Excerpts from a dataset
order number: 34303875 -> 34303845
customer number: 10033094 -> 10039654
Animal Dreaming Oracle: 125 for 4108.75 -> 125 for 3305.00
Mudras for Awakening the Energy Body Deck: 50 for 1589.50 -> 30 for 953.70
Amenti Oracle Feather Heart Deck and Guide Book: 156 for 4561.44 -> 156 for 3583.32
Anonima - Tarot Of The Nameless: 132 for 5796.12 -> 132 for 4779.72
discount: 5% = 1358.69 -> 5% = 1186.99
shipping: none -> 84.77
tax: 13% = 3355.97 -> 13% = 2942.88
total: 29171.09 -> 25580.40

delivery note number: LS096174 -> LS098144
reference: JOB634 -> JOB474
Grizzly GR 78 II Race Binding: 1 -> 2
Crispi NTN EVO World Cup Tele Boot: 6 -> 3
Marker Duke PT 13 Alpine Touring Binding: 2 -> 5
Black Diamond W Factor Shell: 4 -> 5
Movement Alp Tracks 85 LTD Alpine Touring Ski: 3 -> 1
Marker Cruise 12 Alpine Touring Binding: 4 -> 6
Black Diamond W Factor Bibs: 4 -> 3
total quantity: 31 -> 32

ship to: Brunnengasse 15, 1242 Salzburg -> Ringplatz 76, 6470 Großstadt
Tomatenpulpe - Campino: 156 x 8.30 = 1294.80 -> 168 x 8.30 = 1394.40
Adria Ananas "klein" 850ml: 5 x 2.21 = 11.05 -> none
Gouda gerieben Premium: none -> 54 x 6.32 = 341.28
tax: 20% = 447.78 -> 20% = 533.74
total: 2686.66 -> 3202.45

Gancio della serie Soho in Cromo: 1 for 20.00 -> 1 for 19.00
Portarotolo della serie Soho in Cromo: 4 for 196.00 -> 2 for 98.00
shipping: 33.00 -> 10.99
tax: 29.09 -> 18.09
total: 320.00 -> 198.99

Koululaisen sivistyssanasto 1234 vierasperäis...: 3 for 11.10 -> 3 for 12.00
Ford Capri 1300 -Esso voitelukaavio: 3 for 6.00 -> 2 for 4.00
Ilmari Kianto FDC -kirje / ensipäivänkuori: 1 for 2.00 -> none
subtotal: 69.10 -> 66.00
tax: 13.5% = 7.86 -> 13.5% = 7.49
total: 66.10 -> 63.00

EXERCISE GOAL: What is needed is each line of the data, printed exactly.

FINISHED EXERCISE:
order number: 34303875 -> 34303845
customer number: 10033094 -> 10039654
Animal Dreaming Oracle: 125 for 4108.75 -> 125 for 3305.00
Mudras for Awakening the Energy Body Deck: 50 for 1589.50 -> 30 for 953.70
Amenti Oracle Feather Heart Deck and Guide Book: 156 for 4561.44 -> 156 for 3583.32
Anonima - Tarot Of The Nameless: 132 for 5796.12 -> 132 for 4779.72
discount: 5% = 1358.69 -> 5% = 1186.99
shipping: none -> 84.77
tax: 13% = 3355.97 -> 13% = 2942.88
total: 29171.09 -> 25580.40

delivery note number: LS096174 -> LS098144
reference: JOB634 -> JOB474
Grizzly GR 78 II Race Binding: 1 -> 2
Crispi NTN EVO World Cup Tele Boot: 6 -> 3
Marker Duke PT 13 Alpine Touring Binding: 2 -> 5
Black Diamond W Factor Shell: 4 -> 5
Movement Alp Tracks 85 LTD Alpine Touring Ski: 3 -> 1
Marker Cruise 12 Alpine Touring Binding: 4 -> 6
Black Diamond W Factor Bibs: 4 -> 3
total quantity: 31 -> 32

ship to: Brunnengasse 15, 1242 Salzburg -> Ringplatz 76, 6470 Großstadt
Tomatenpulpe - Campino: 156 x 8.30 = 1294.80 -> 168 x 8.30 = 1394.40
Adria Ananas "klein" 850ml: 5 x 2.21 = 11.05 -> none
Gouda gerieben Premium: none -> 54 x 6.32 = 341.28
tax: 20% = 447.78 -> 20% = 533.74
total: 2686.66 -> 3202.45

Gancio della serie Soho in Cromo: 1 for 20.00 -> 1 for 19.00
Portarotolo della serie Soho in Cromo: 4 for 196.00 -> 2 for 98.00
shipping: 33.00 -> 10.99
tax: 29.09 -> 18.09
total: 320.00 -> 198.99

Koululaisen sivistyssanasto 1234 vierasperäis...: 3 for 11.10 -> 3 for 12.00
Ford Capri 1300 -Esso voitelukaavio: 3 for 6.00 -> 2 for 4.00
Ilmari Kianto FDC -kirje / ensipäivänkuori: 1 for 2.00 -> none
subtotal: 69.10 -> 66.00
tax: 13.5% = 7.86 -> 13.5% = 7.49
total: 66.10 -> 63.00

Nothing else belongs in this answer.